* **Supplied information**:
# # # # # # #

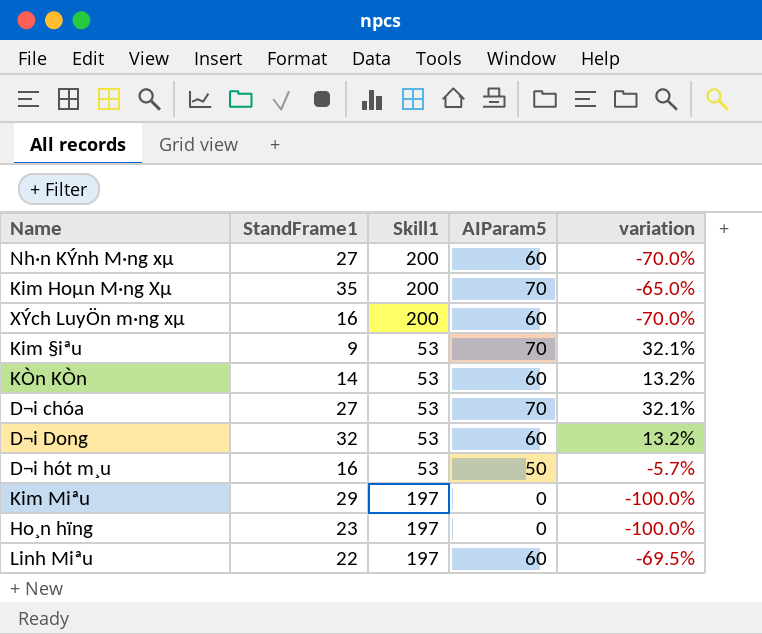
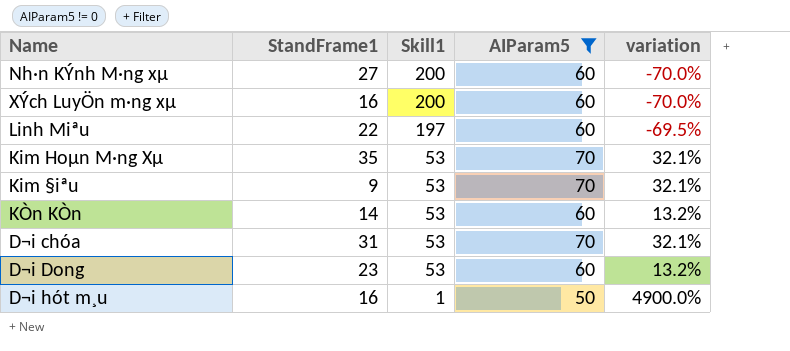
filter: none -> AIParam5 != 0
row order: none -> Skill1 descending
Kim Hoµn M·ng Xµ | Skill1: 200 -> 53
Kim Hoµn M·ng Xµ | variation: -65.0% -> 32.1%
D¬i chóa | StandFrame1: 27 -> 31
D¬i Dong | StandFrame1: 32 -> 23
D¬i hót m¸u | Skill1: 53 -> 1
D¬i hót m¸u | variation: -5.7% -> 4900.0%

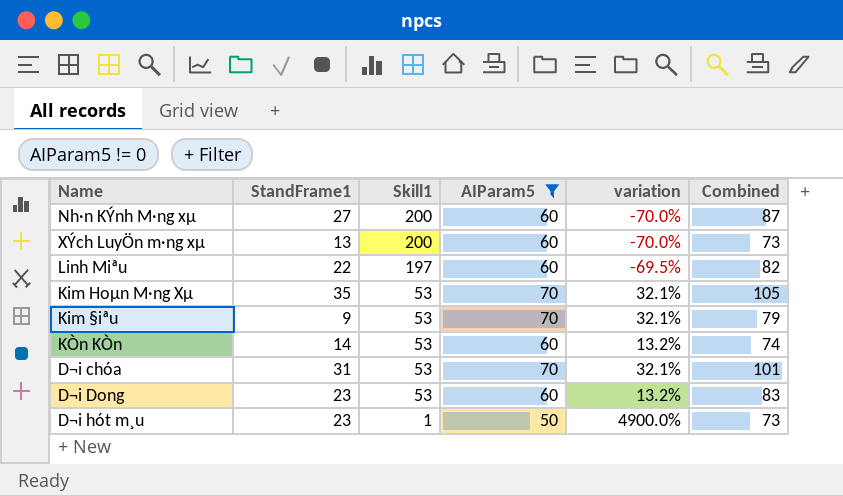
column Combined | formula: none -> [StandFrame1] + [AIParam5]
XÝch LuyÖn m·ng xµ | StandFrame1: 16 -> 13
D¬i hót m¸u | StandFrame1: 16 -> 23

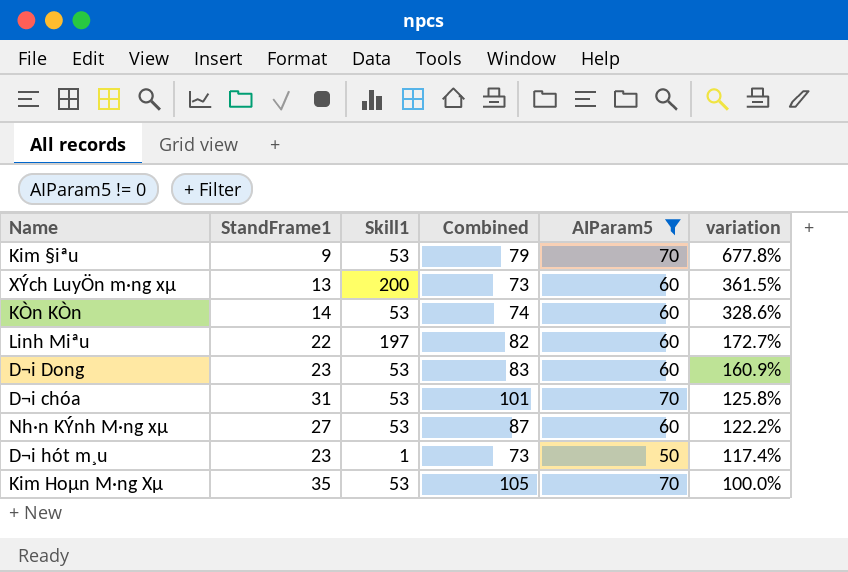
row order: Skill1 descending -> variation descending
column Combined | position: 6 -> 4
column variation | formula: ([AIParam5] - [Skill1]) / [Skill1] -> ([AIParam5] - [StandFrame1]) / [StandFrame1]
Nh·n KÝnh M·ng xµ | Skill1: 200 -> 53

# # # # # # #

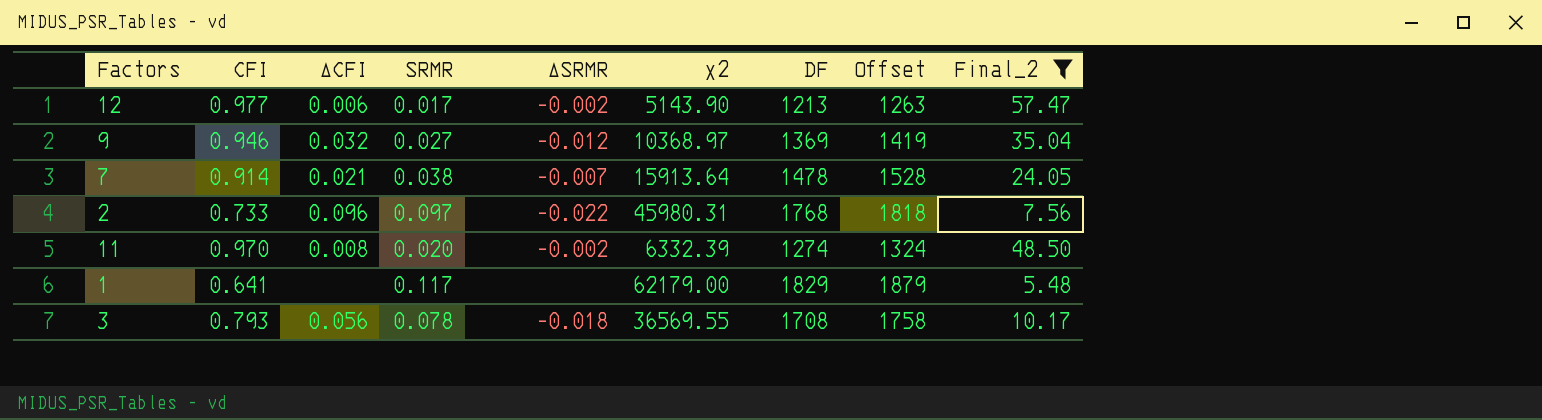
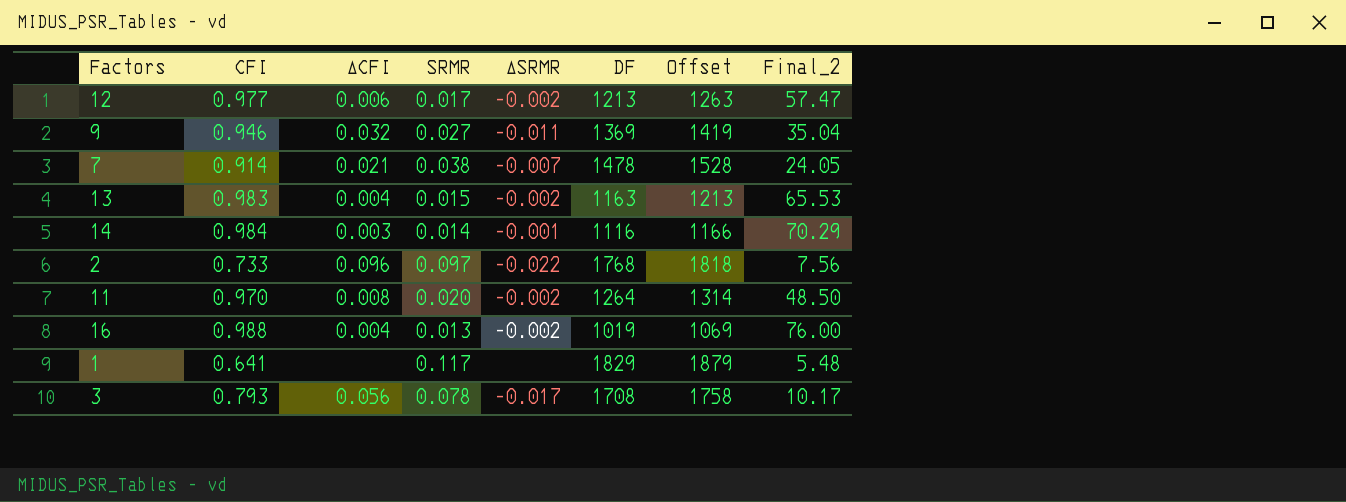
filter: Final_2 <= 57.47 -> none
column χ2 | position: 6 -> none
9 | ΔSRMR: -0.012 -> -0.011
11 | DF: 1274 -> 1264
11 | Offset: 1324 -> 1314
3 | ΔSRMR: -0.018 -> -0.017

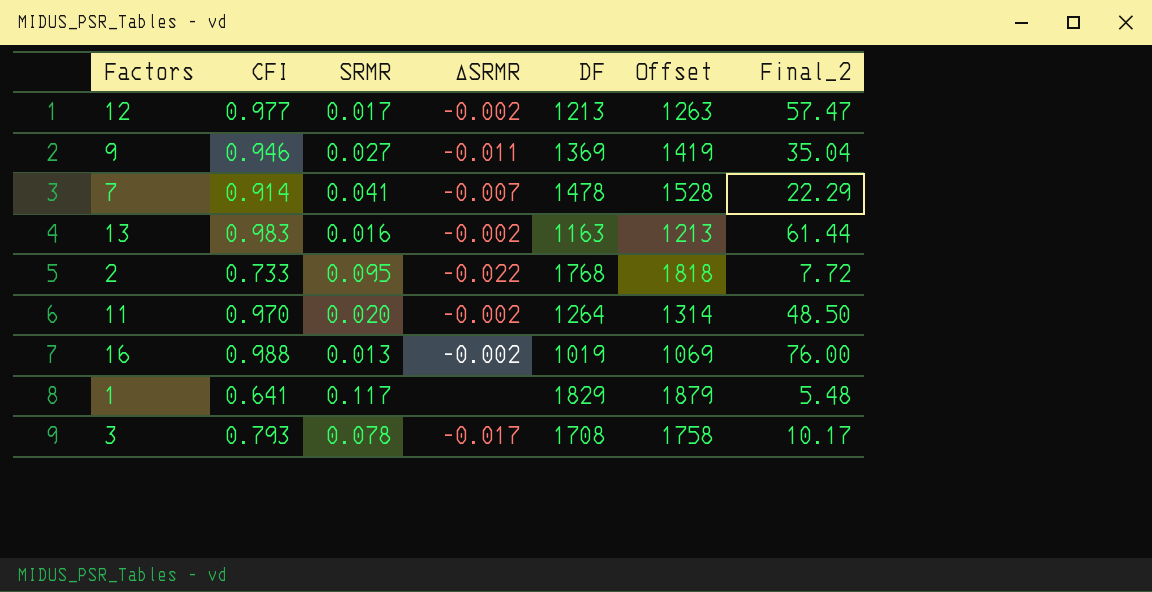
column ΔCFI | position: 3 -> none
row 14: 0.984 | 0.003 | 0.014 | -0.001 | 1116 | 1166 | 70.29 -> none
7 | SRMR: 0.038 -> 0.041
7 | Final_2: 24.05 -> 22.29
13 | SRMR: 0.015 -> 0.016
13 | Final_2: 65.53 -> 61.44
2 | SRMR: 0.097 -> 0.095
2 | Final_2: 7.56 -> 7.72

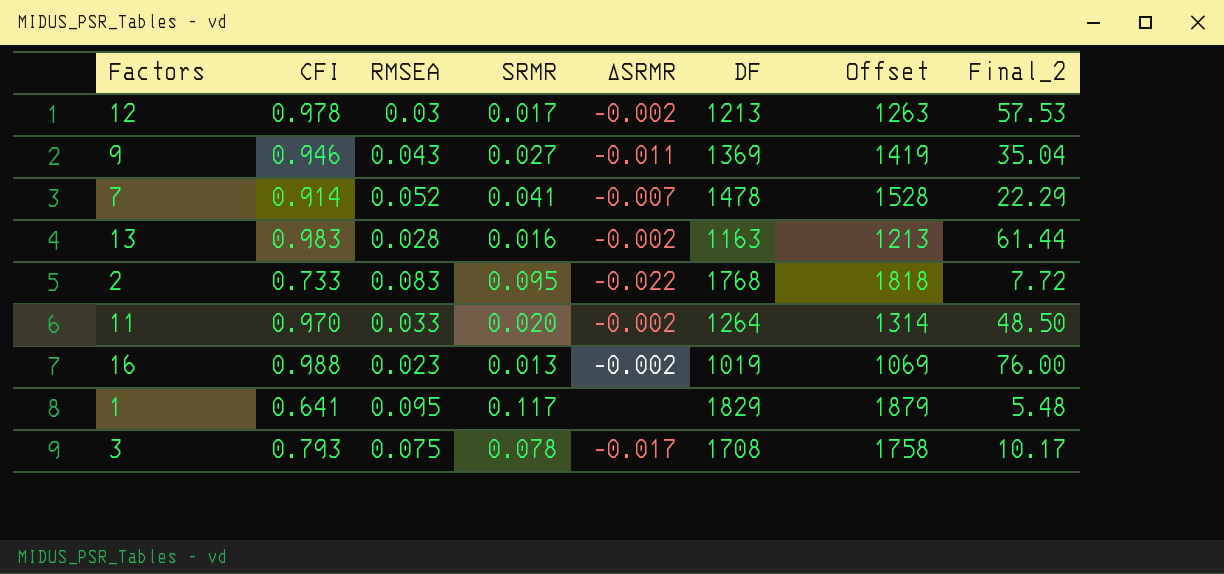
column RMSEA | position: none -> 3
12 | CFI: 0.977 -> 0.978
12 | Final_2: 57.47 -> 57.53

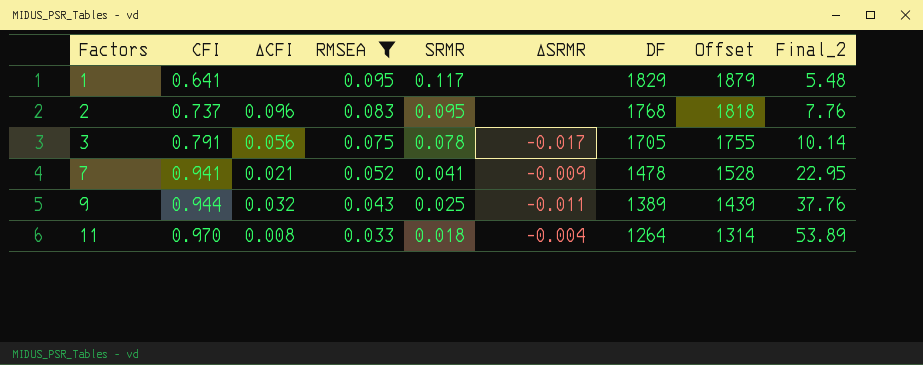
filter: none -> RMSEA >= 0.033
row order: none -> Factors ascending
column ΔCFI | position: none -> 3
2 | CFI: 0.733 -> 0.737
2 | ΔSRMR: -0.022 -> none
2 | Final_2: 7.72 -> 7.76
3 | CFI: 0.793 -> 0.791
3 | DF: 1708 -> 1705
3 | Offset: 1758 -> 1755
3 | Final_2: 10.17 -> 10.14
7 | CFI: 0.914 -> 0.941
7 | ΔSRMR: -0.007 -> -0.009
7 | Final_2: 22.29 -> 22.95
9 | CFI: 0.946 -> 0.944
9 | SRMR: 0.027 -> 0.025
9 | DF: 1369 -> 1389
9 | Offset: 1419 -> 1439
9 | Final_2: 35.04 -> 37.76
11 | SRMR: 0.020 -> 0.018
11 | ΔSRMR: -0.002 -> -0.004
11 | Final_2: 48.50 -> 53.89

# # # # # # #

* **Task item**: Lines of the listing above that include the string "RMSEA" should each be copied.

* **Result**:
column RMSEA | position: none -> 3
filter: none -> RMSEA >= 0.033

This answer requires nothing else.